START Provided material
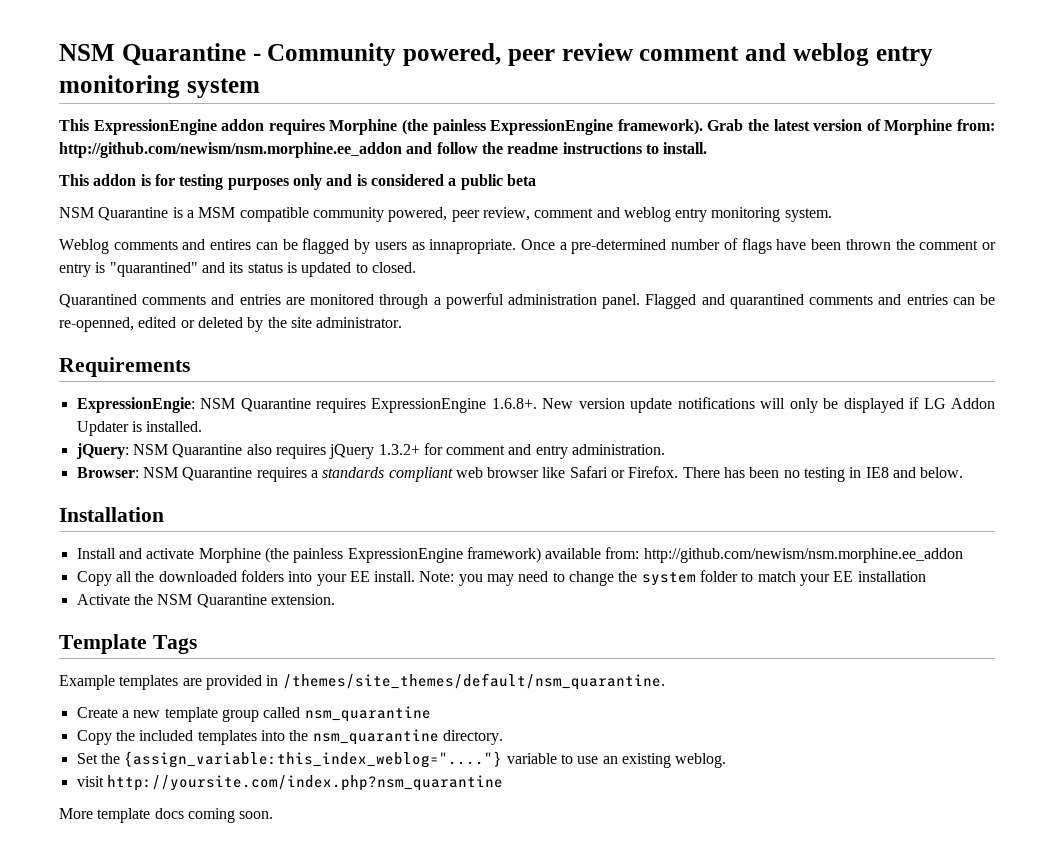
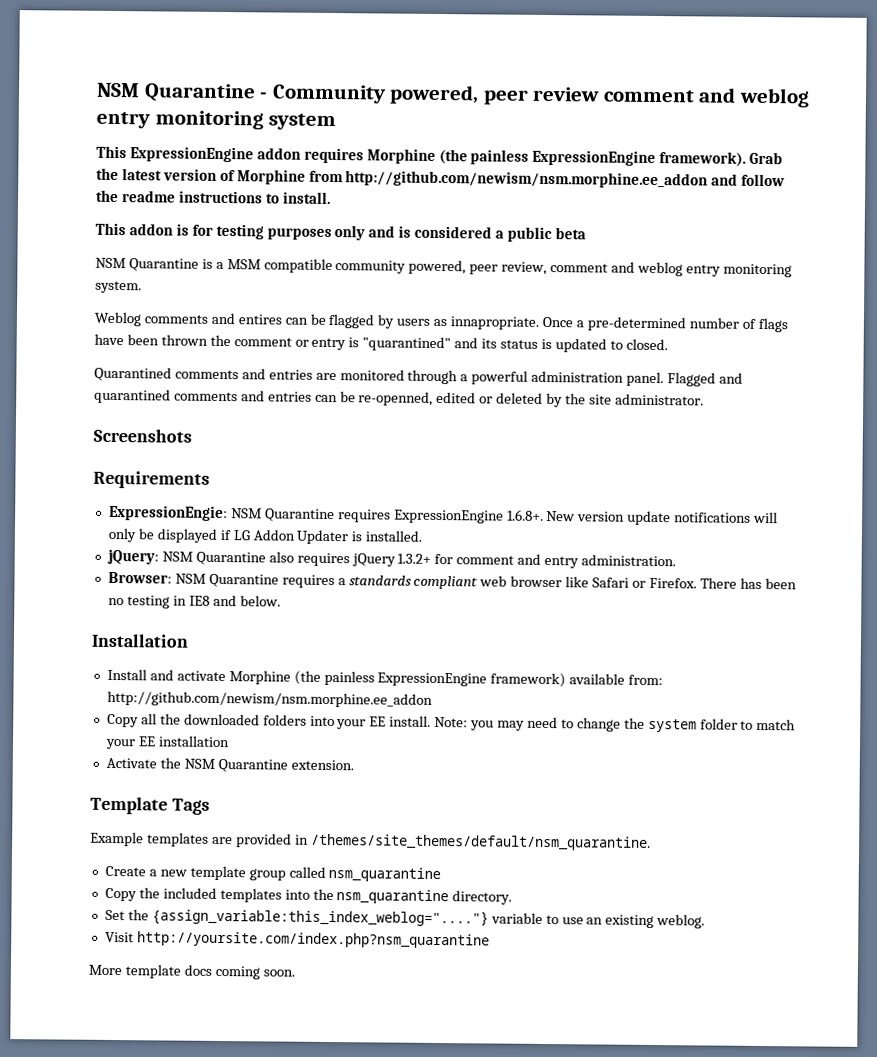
- Grab the latest version of Morphine from: http://github.com/newism/nsm.morphine.ee_addon and follow the readme instructions to install.
+ Grab the latest version of Morphine from http://github.com/newism/nsm.morphine.ee_addon and follow the readme instructions to install.
+ Screenshots
- visit http://yoursite.com/index.php?nsm_quarantine
+ Visit http://yoursite.com/index.php?nsm_quarantine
END Provided material
**Task prompt:**
Lines above with the word "latest" should be counted, and the reply is that count alone.

**Solved problem:**
2